Von Nachum Orland

Eines der interessantesten Bücher über Israel, das in vieler Hinsicht von dem idealen, "offiziellen" Israel-Bild abweicht, hat ein Journalist geschrieben:

Amos Elon "Die Israelis. Gründer und Söhne." Verlag Fritz Molden, Wien-Zürich-München 1972. Aus dem Amerikanischen übertragen von Hans Heinz Werner. 383 S., 26,– DM.

Der bekannte Auslandskorrespondent der israelischen Zeitung Haaretz möchte ein differenziertes Bild seines Landes entwerfen. Er bedient sich dabei geschichtlicher Kenntnisse, einer reichen, persönlichen Erfahrung, der Kritik, aber auch Bewunderung. So entstand eine außergewöhnliche Darstellung, die zum Verständnis der innen- und außenpolitischen Grundprobleme zweifellos beiträgt. Dazu bedient sich der Verfasser weder einer politischen noch soziologischen Analyse. Das Denken und Handeln Israels wird im Hinblick auf die historischen Ursachen verstanden. (Was nicht besagt, daß der Verfasser mit allem zugleich auch einverstanden ist.)
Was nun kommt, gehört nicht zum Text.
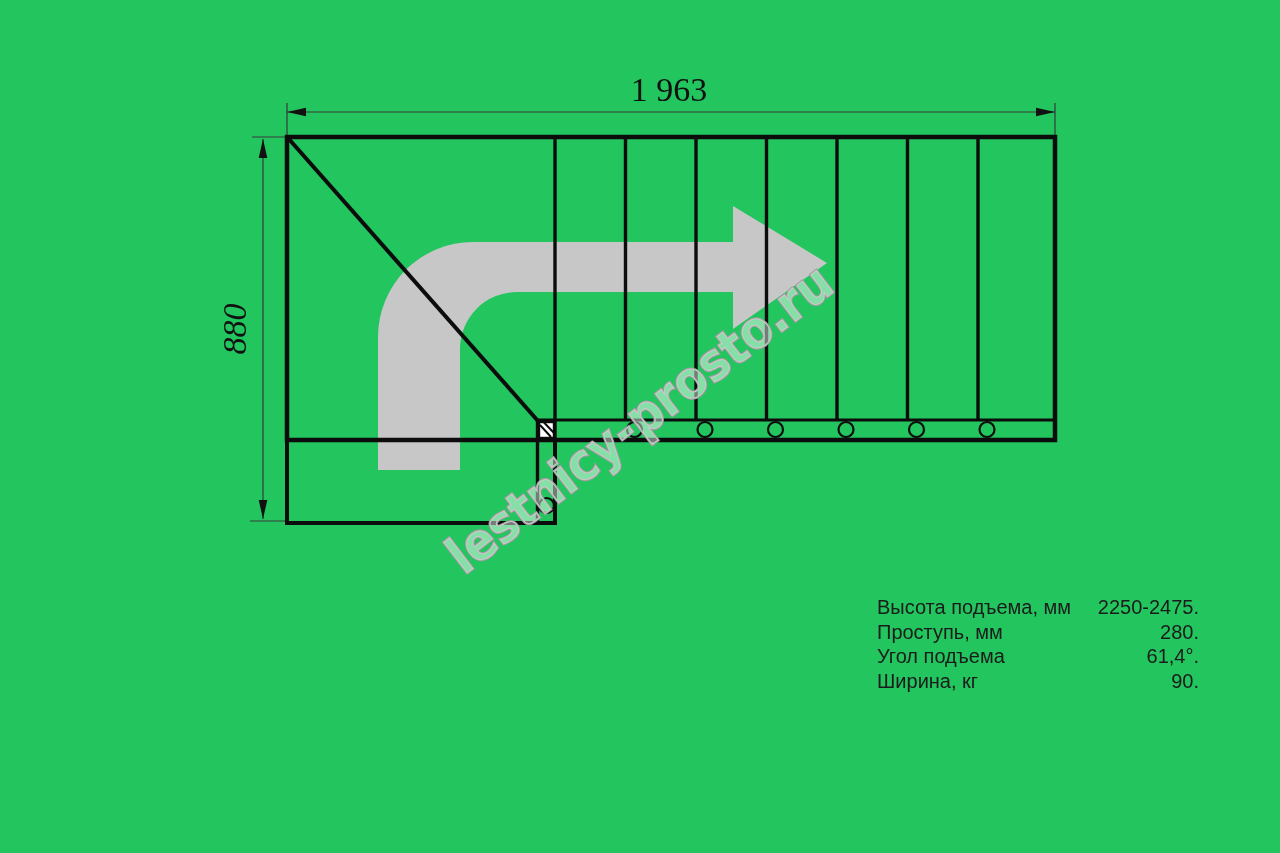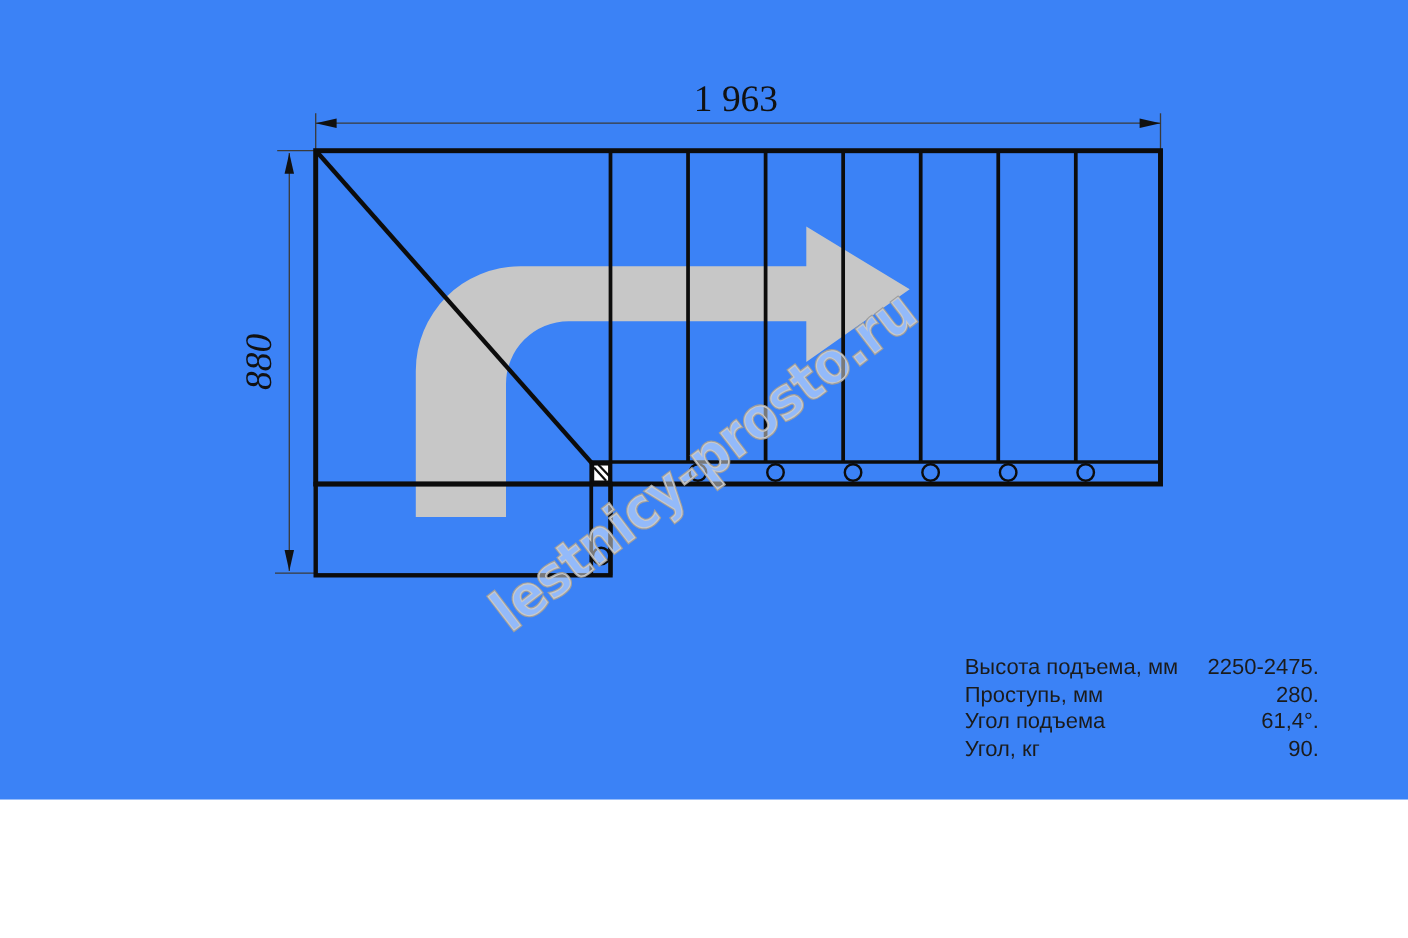"1 963" .canvas { background: #3b82f6 -> #22c55e; height: 727px -> 853px }
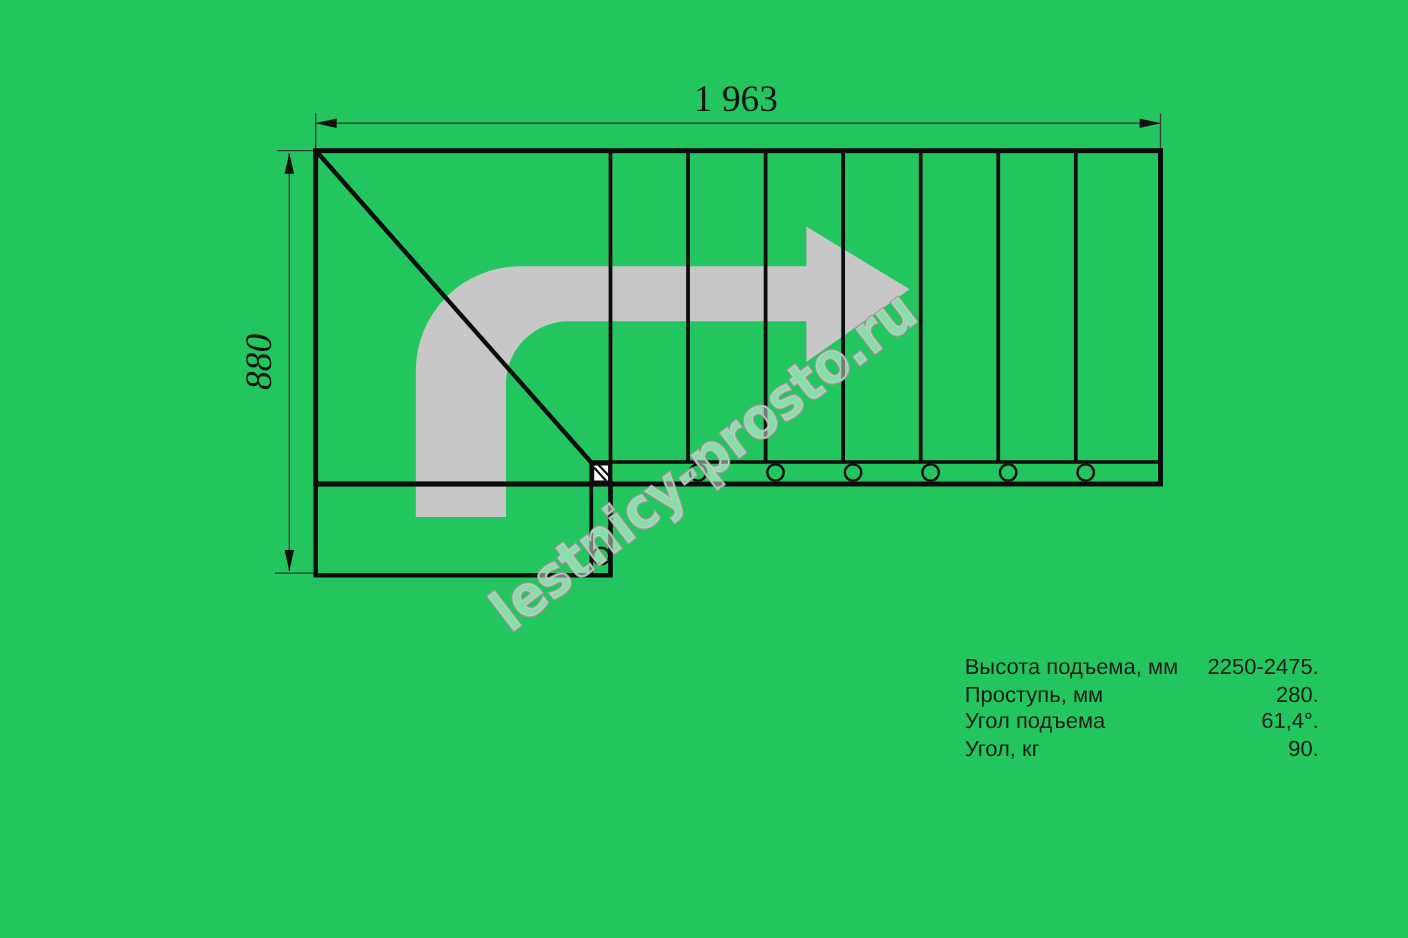"Угол, кг" span.spec-label { text: Угол -> Ширина }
Zuerst werden die "Väter" behandelt, jene Pioniere, die Ende des 19. und Anfang des 20. Jahrhunderts aus Osteuropa nach Palästina kamen. Verfolgt, gedemütigt, Schikanen ausgesetzt, sahen die Juden des zaristischen "Völkergefängnisses" keine andere Möglichkeit der Befreiung, als in die alte Heimat Palästina zurückzukehren und hier in Freiheit ihre nationalen und sozialen Ideen zu verwirklichen. Andere Völker des Zarenreiches verfolgten ähnliche Ziele, und Elon stellt eine geistige Verwandtschaft zwischen dem Zionismus, der nationalen Bewegung, vor allem der osteuropäischen Juden, und den nationalen Befreiungsbewegungen der slawischen Völker fest. Von dieser Bewegung versprach man sich Demokratie, Humanismus und gerechte Behandlung der Minderheiten, aber die osteuropäischen Völker verfielen, sobald sie unabhängig geworden waren, in einen engstirnigen, undemokratischen Nationalismus. Elon läßt durchblicken, daß der Zionismus denselben Prozeß durchmachte und keine Bereitschaft zeigte, mit den arabischen Nachbarn zusammenzuleben.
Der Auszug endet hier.